Party Secretary of Zhejiang
- Incumbent
- Assumed office October 28, 2024
- Deputy: Liu Jie (Governor)
- Preceded by: Yi Lianhong

Chairman of the Zhejiang Provincial People's Congress
- Incumbent
- Assumed office January 17, 2025
- Preceded by: Yi Lianhong

Governor of Zhejiang
- In office September 30, 2021 – December 18, 2024
- Deputy: Xu Wenguang and others
- Preceded by: Zheng shanjie
- Succeeded by: Liu Jie

Party Secretary of Xi'an
- In office September 3, 2019 – September 30, 2021
- Deputy: Li Mingyuan (Mayor)
- Preceded by: Wang Yongkang
- Succeeded by: Fang Hongwei

Party Secretary of Tangshan
- In office December 21, 2017 – September 3, 2019
- Deputy: Ding Xiufeng (Mayor)
- Preceded by: Jiao Yanlong
- Succeeded by: Zhang Gujiang

Party Secretary of Yantai
- In office May 4, 2017 – December 21, 2017
- Deputy: Zhang Yongxia (Mayor)
- Preceded by: Meng Fanli
- Succeeded by: Zhang Shuping

Party Secretary of Zibo
- In office February 8, 2015 – May 4, 2017
- Deputy: Zhou Lianhua (Mayor)
- Preceded by: Zhou Qingli
- Succeeded by: Zhou Lianhua

Director of the Shandong Provincial Department of Civil Affairs
- In office March 28, 2014 – February 8, 2015
- Governor: Guo Shuqing
- Preceded by: Sun Jiangong
- Succeeded by: Chen Xianyun

Personal details
- Born: October 1963 (age 62) Shan County, Heze, Shandong Province
- Party: Chinese Communist Party
- Education: Bachelor’s degree in Political Science, Heze University; Correspondence undergraduate program in Economic Management, Party School of the CCP Shandong Provincial Committee;

= Wang Hao (politician, born 1963) =

Chinese politician

Wang Hao (王浩 (Wáng Hào); born October 1963) is a Chinese politician who is the current Party Secretary of Zhejiang.
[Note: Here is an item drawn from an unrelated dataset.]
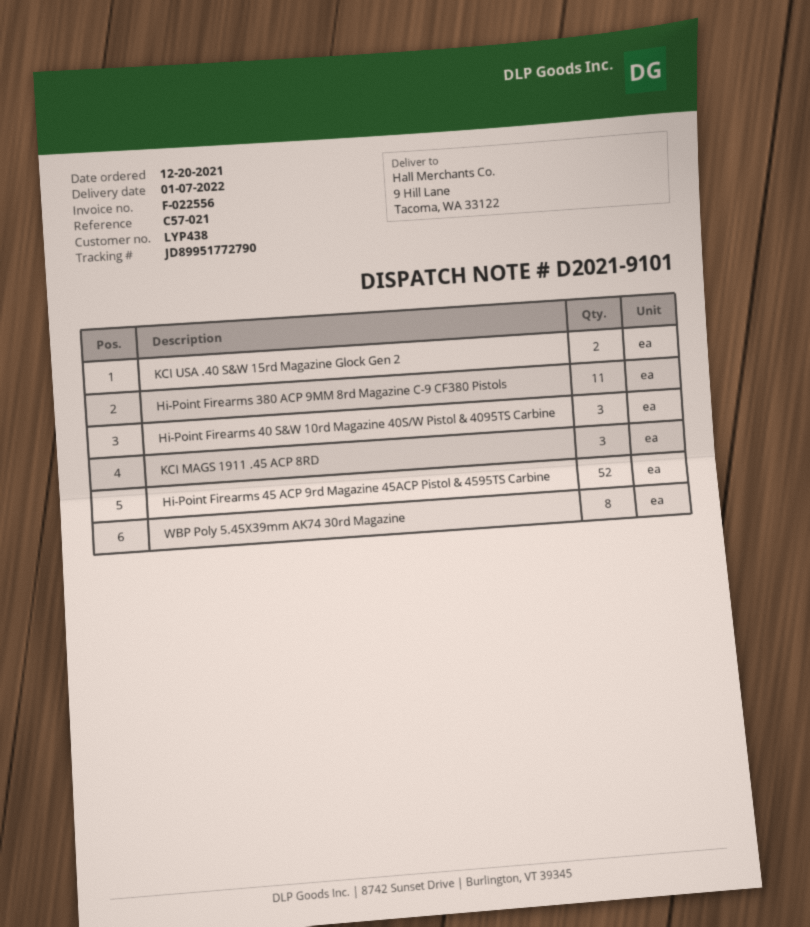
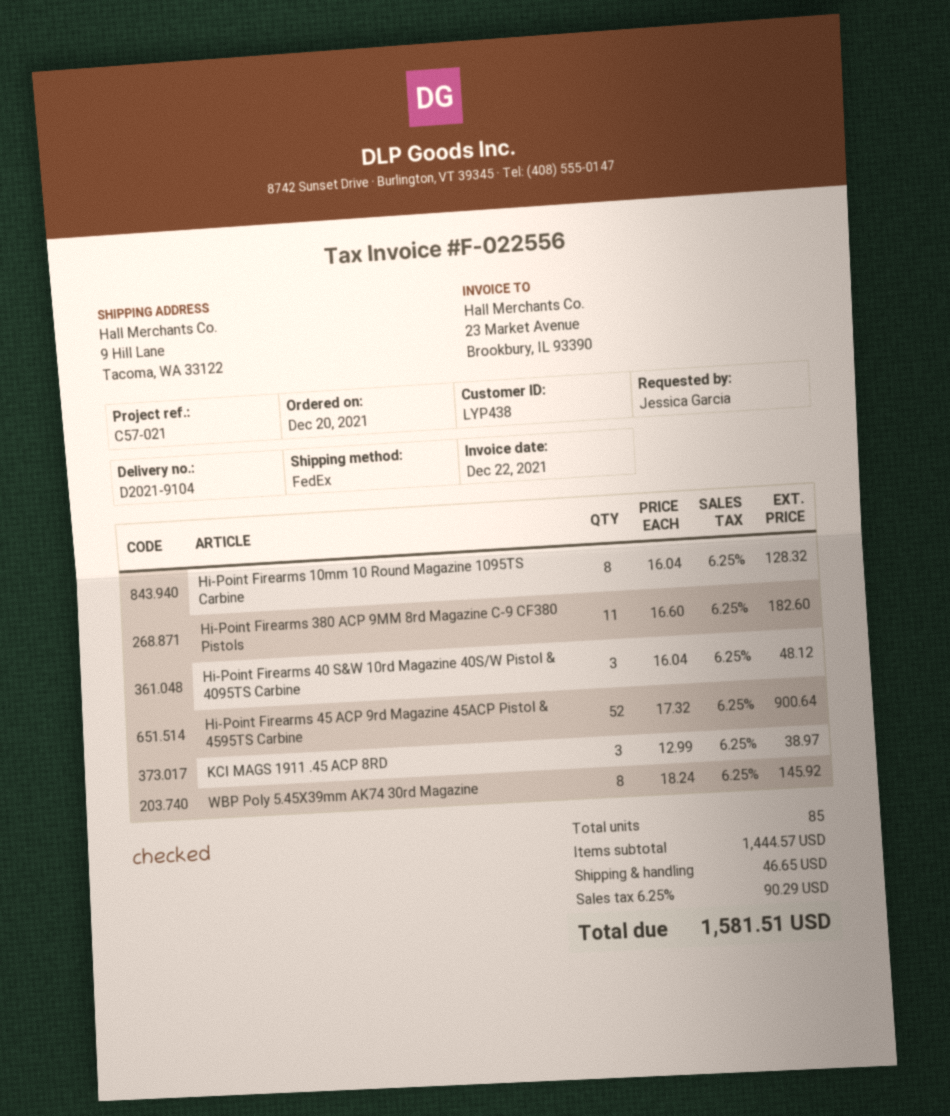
delivery note number: D2021-9101 -> D2021-9104
KCI USA .40 S&W 15rd Magazine Glock Gen 2: 2 -> none
Hi-Point Firearms 10mm 10 Round Magazine 1095TS Carbine: none -> 8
Wang entered the workforce in July 1982, and joined the Chinese Communist Party in January 1984.

==Biography==
Wang was born in Shan County, Shandong, in October 1963. In October 1980, Wang was accepted to Heze Normal College, where he majored in politics.

From July 1982 to September 2012, he assumed various posts in his home-county and home-city, including head of the Publicity Department of the CCP Cao County Committee and a member of the Standing Committee of CCP Cao County Committee, and Deputy Party Secretary. From December 2010 to September 2012, he served as Deputy Party Secretary of Binzhou for a short time. In September 2012, he was promoted to Deputy Secretary-General of CCP Shandong Provincial Committee and head of Shandong Provincial Letters and Complaints Bureau. He was head of Shandong Provincial Bureau of Civil Affairs in March 2014, a position he held until February 2015, when he was transferred to Zibo and was promoted again to become Party Secretary and chairman of the Standing Committee of its Municipal People's Congress. Two years later, Wang was transferred again to Yantai and appointed Party Secretary there.

Wang was Party Secretary of Tangshan and a member of the Standing Committee of CCP Hebei Provincial Committee in December 2017, and held that offices until August 2019.

On September 3, 2019, Wang was appointed Party Secretary of Xi'an, Shaanxi province, after 190 days vacancy of that position.

On September 30, 2021, he was transferred to north China's Zhejiang province and appointed acting governor.

He was a delegate to the 19th National Congress of the Chinese Communist Party.

On October 22, 2022, Wang was elected to the 20th Central Committee of the Communist Party.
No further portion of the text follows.